By Jess Miller
Go to the Washington Post’s website—or the New York Times, or CNN—and try to find an article about the thousands of children driven from their homes, forced to fight, or dying of starvation in the Middle East. Odds are the task will require a lot of scrolling past the latest updates on the Trump Presidency, and not much else. And these children’s tragedies are nothing new. In his 1862 novel, Les Miserables, Victor Hugo railed against child neglect and abuse, among other social issues. Over 150 years later, these problems—child neglect overlooked, abuse ignored, abandonment unheeded, what Hugo referred to as “the child’s atrophy through darkness”—persist to a horrific extent in the streets of Yemen and Syria.
“The child’s atrophy through darkness”—despite being as potent a problem today as it was at the time of Hugo’s writing—often goes unnoticed and unaddressed. In order for solutions to this “atrophy” to be considered, it is imperative that the “darkness” be eradicated, that these issues be brought to light.
The Middle East is the epicenter of a civil war and a famine that has been called “the worst humanitarian crisis in United Nations history.” According to Aljazeera, a leading source for news on the Middle East, “in Yemen…two thirds of the population—18.8 million people—need aid and more than seven million people are hungry.” To date, more than 400,000 Syrians have been killed—according to the United Nations—in a civil war that has raged since 2011.

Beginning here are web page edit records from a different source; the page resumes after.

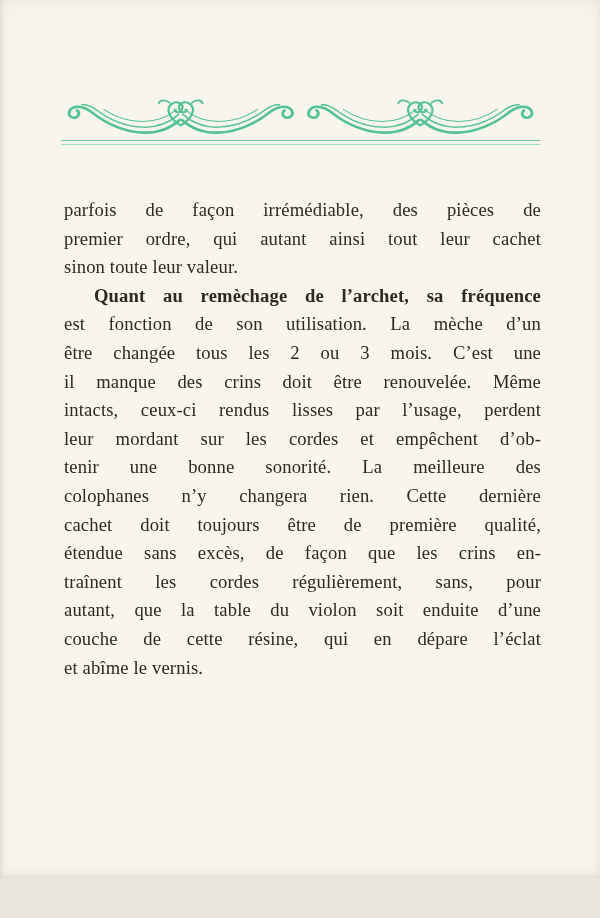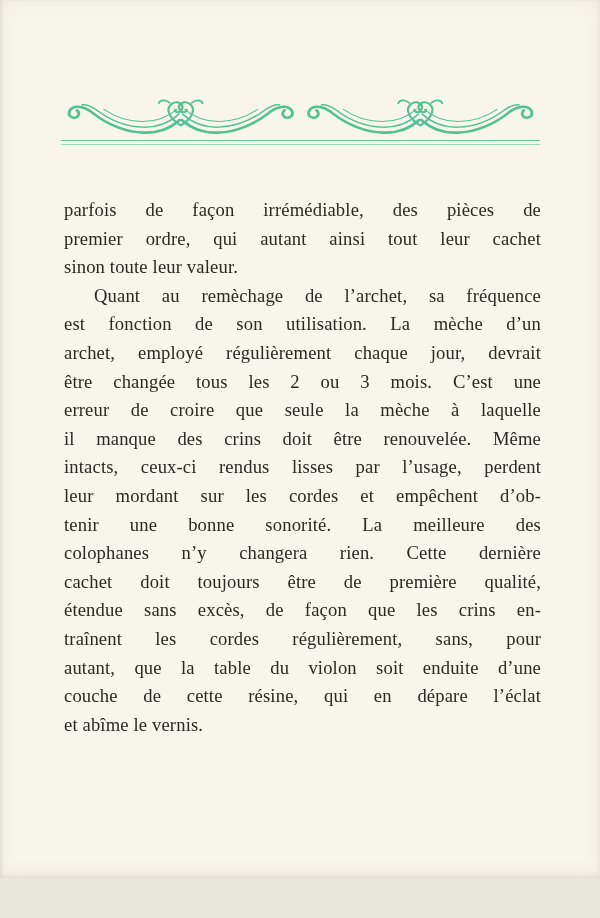"Quant au remèchage de l’archet," .ln-indent { font-weight: none -> bold }
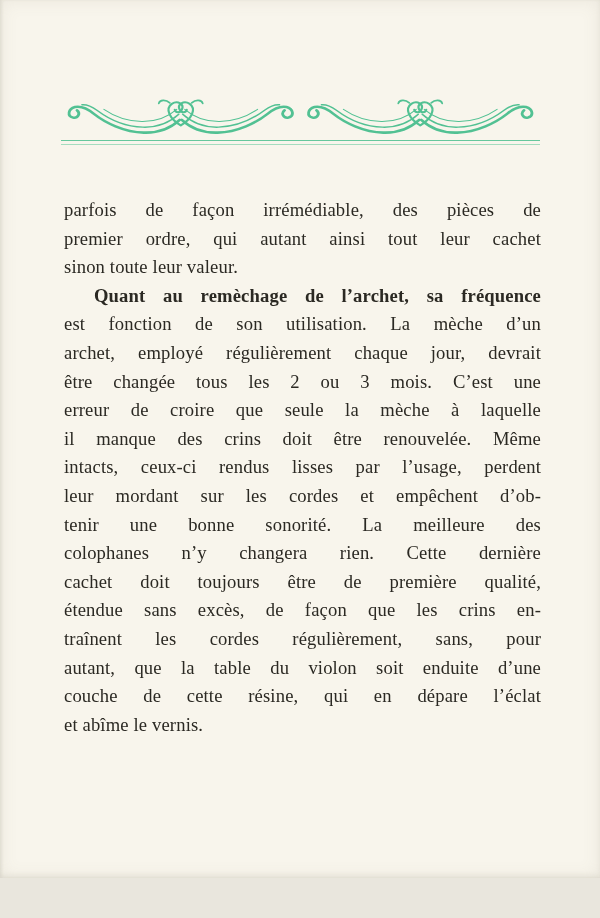"archet, employé régulièrement chaque" div.ln { html: <div>archet, employé régulièrement chaque jour, devrait</div> -> none }
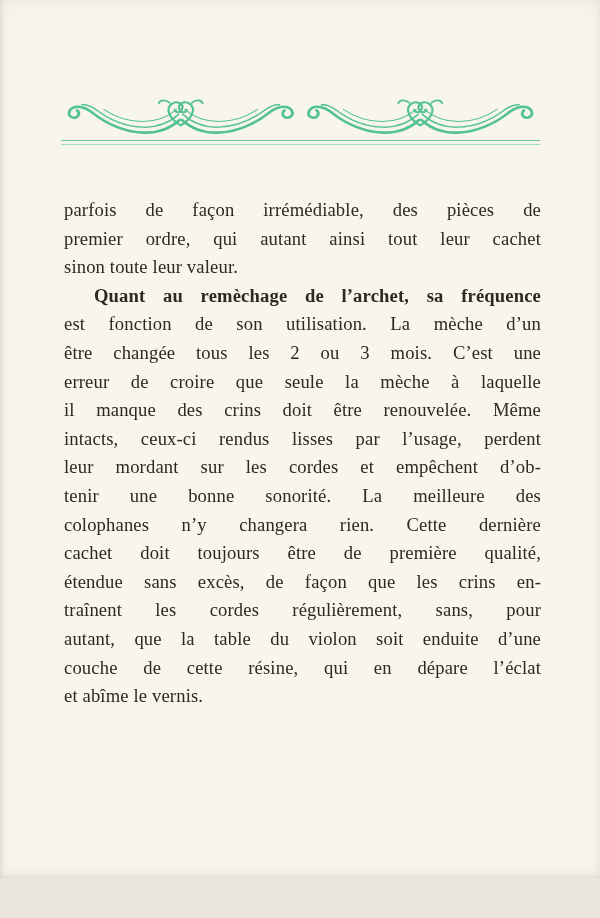"erreur de croire que seule" div.ln { html: <div>erreur de croire que seule la mèche à laquelle</div> -> none }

In these tragedies, there is little worse suffering than that of children. In fact, the United Nations defines famine as “when more than 30 percent of children under age five suffer from acute malnutrition.” In Syria, 40 % of all children have been driven from their homes, and 80 % of the nation’s child population is in need of humanitarian assistance (UNOCHA). Citing some of Hugo’s own statistics from Les Miserables, “at the time [around 1832] …truant children abounded in Paris. The statistics gave an average of two hundred and sixty homeless children, picked up annually by police on their rounds…This abandoning of children…was not discouraged by the old monarchy…A hatred for educating the children of the people was dogma.” These “children of the people” Hugo calls “gamins.” In the novel, as in the Middle East today, these children live on the streets, uneducated, hungry, determined to survive but nonetheless abandoned.
Yet, for all these Middle Eastern children’s suffering, their plight is rarely reported by mainstream news outlets. Like the gamins of Paris, they are neglected in their native countries, ignored by the rest of the world. What is written is practically hidden—buried under headline after headline about American politics or the occasional human interest story. Even on webpages dedicated to “World” news, the Middle East is ignored in favor of places like Europe and Russia.
Finding solutions to these problems raises divisive issues—but simply reporting on the crises should not be part of the controversy. Intervention of any kind requires recognition. That is, these children’s misfortune must be recognized on a much broader scale. The deaths of children anywhere in the world should be privileged over “Dog opens 3 doors to make crafty escape from animal hospital” (The Washington Post), “Has coffee gotten too fancy?” (The New York Times), or “‘Thor: Ragnarok’ Makes Marvel History” (CNN).
It is naïve and unfair to ignore the children of the Middle East, to cast them and the region into darkness. It is clear to see from Hugo’s descriptions in Les Miserables that the suffering of these children is a universal problem. And if history is an example, the problem will continue. It is necessary, then, to shed light on these issues—starvation, neglect, abandonment—to take the first step on the road to their potential resolution.